Below is an email I sent to my father almost ten years ago to the day. I found it in my OneNote notebook (where I keep many emails and other missives) and thought it was on-topic for this programming blog. I wrote the email in response to an Op-Ed written by Michael Osinski, published in the New York Times under the headline, Steal This Code. My Dad thought it was interesting and suggested I read it.

Fri 2009 Jul 17

Hi Dad,

I think it’s outrageous what Goldman Sachs has done to our economy. The whole enterprise of inventing virtual buckets of money and opaque rules for moving real money into and out of them attracts scummy people. I don’t trust anything these people say because they’re in it only for the insider knowledge of how to turn virtual money into real money. They do not have the public good in mind.

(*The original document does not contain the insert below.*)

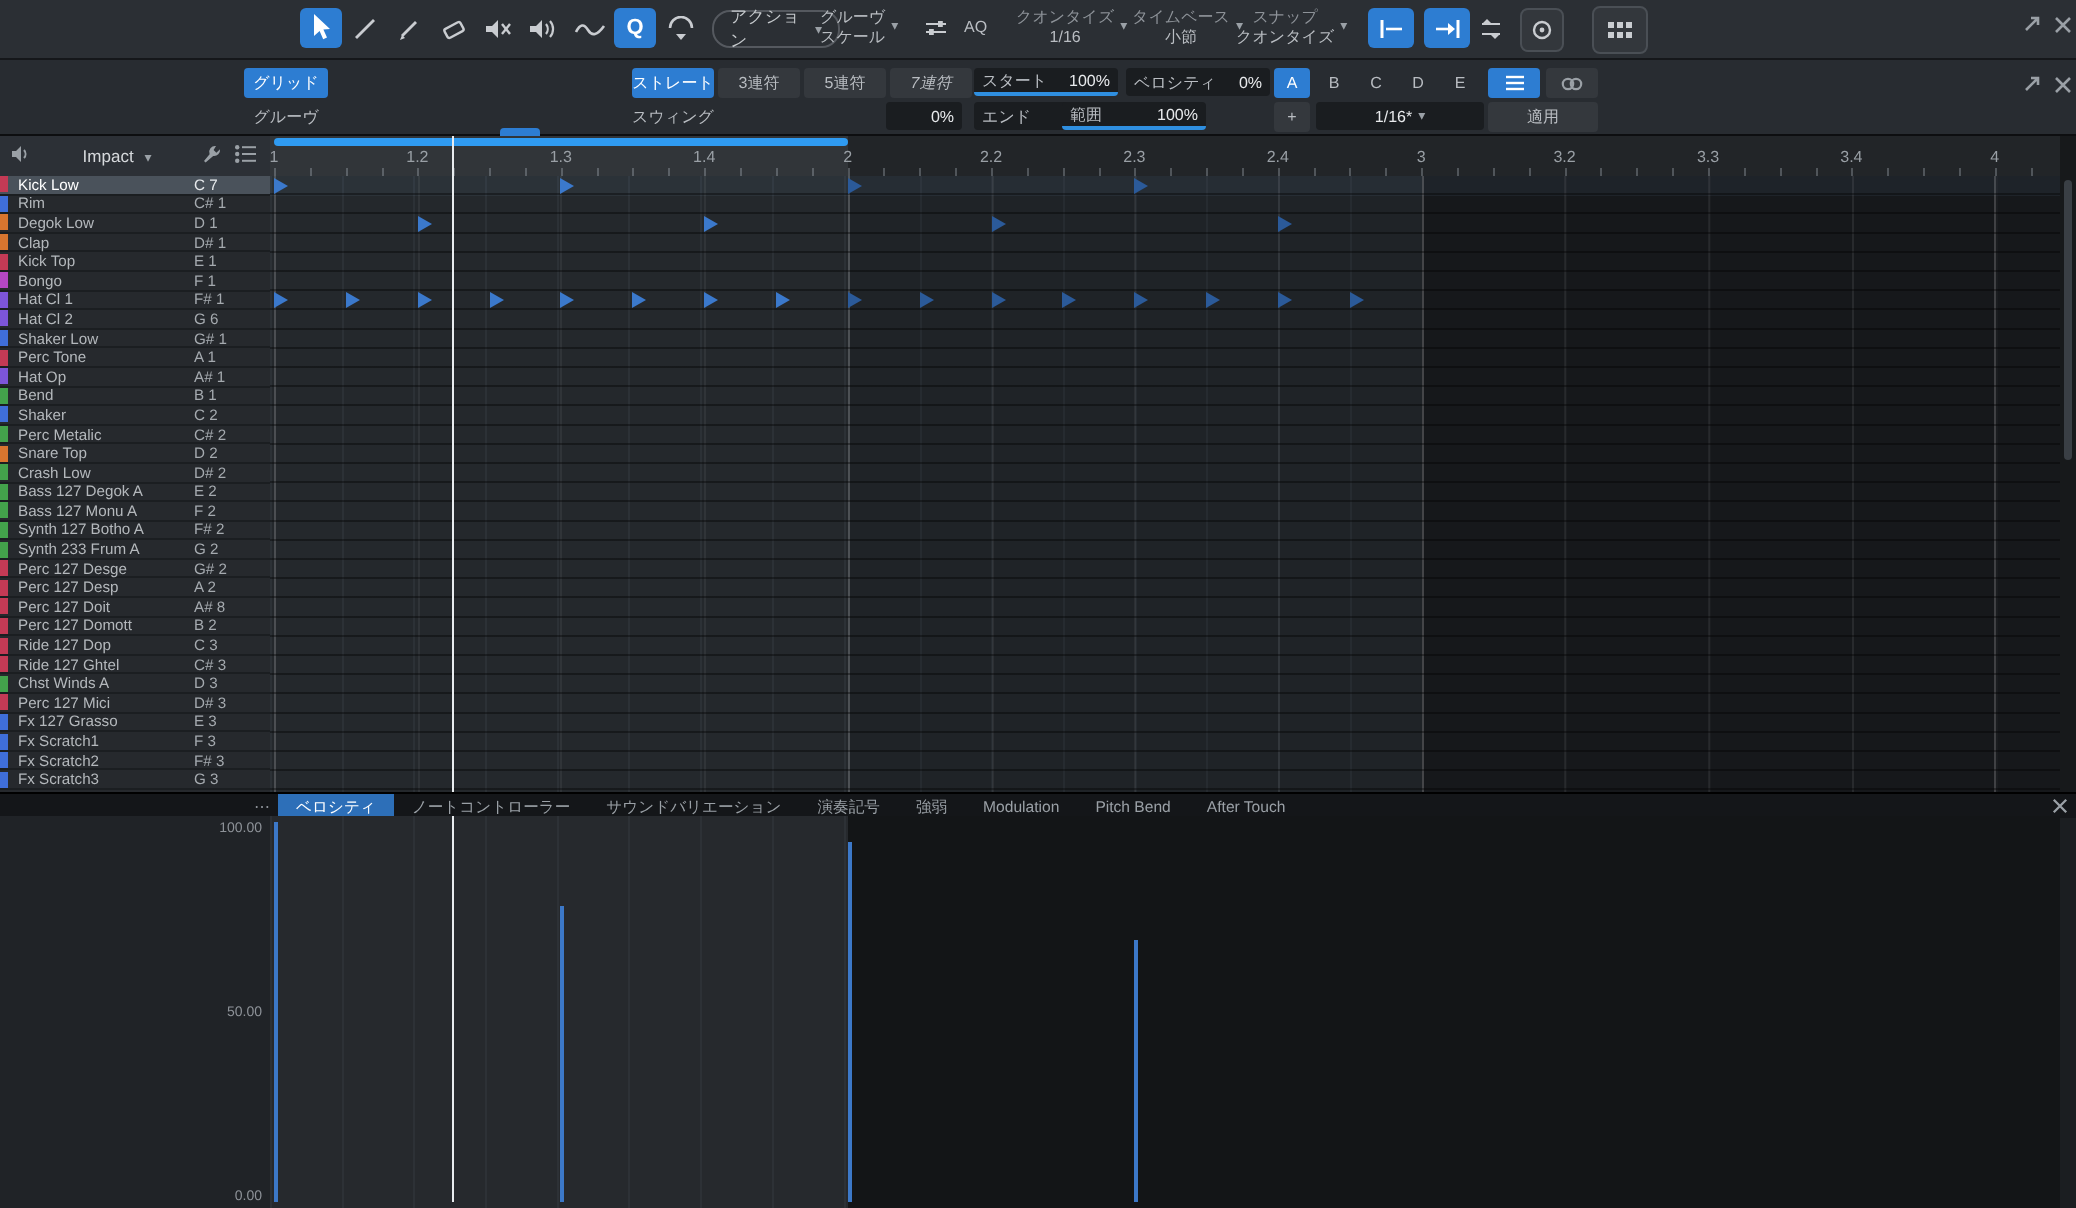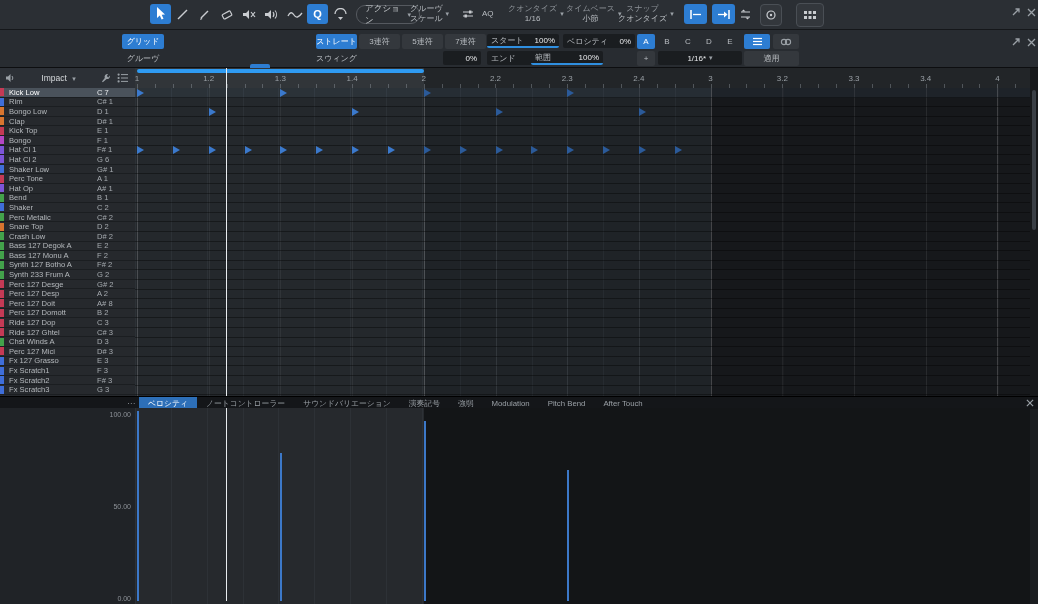"7連符" div.pill { font-style: none -> italic }
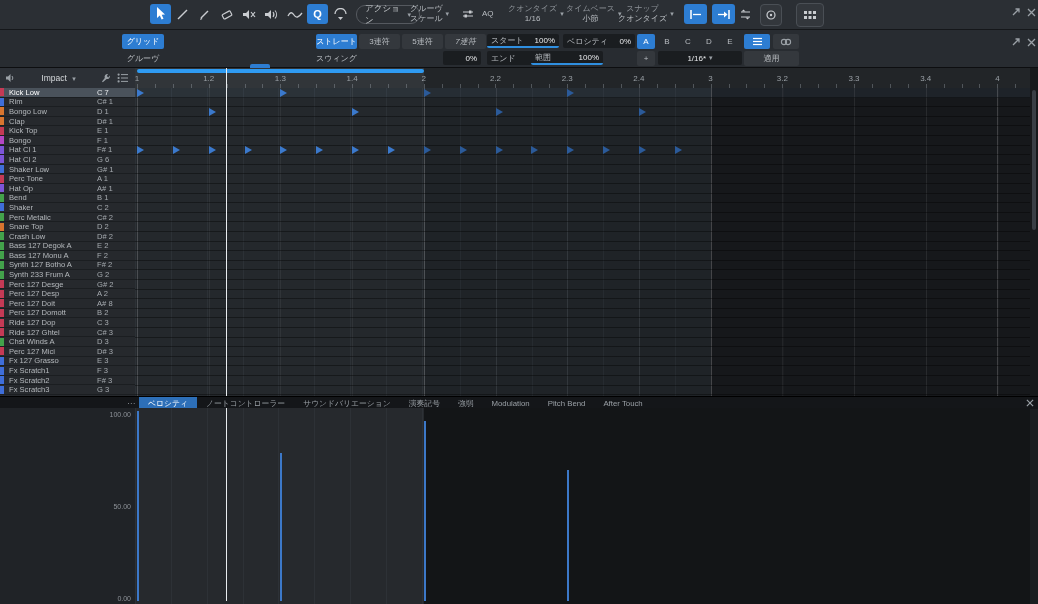"Bongo Low" div.nm { text: Bongo -> Degok }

However, I think the op-ed writer is using the public’s very negative perception of Goldman Sachs and Wall Street in general to justify a weak argument. He’s trying to make the reader think “If Goldman Sachs opposes what the programmer did then I must take the programmer’s side because Goldman Sachs is populated with scumbags.” The basic question here is whether an employee can take the software he has developed with his employer’s funding, resources, and industry knowledge and use it to assist a competitor. The question could revolve around research findings as well as software. The problem is not restricted to financial services firms. It’s a general question about how to protect intellectual property. As much as I sympathize with the programmer, I do realize that I could not accomplish what I’ve written without a paycheck. The quality and level of sophistication of the software I’ve written would be much worse without support from an employer who’s educated me about the electronics industry and global business in general, and paid me a livable wage. If the programmer feels the sophisticated trading algorithms he’s developed with the support of his company and his colleagues is his entirely to be shared with whomever he wishes- well, I think he’s being disingenuous about what it took to create the software. If this was his effort alone, why didn’t the programmer establish his own company specializing in financial software and sell his product to Goldman Sachs? The answer is obvious. He didn’t do that because it was easier and less financially risky for him to work on the inside (with a steady paycheck and benefits) and smuggle the code out rather than work on the outside (with uncertain revenues) and sell the code in.

Programmers will always take general programming techniques with them from job to job- and I think that is perfectly acceptable. But taking proprietary industry knowledge represented in the form of code is stealing.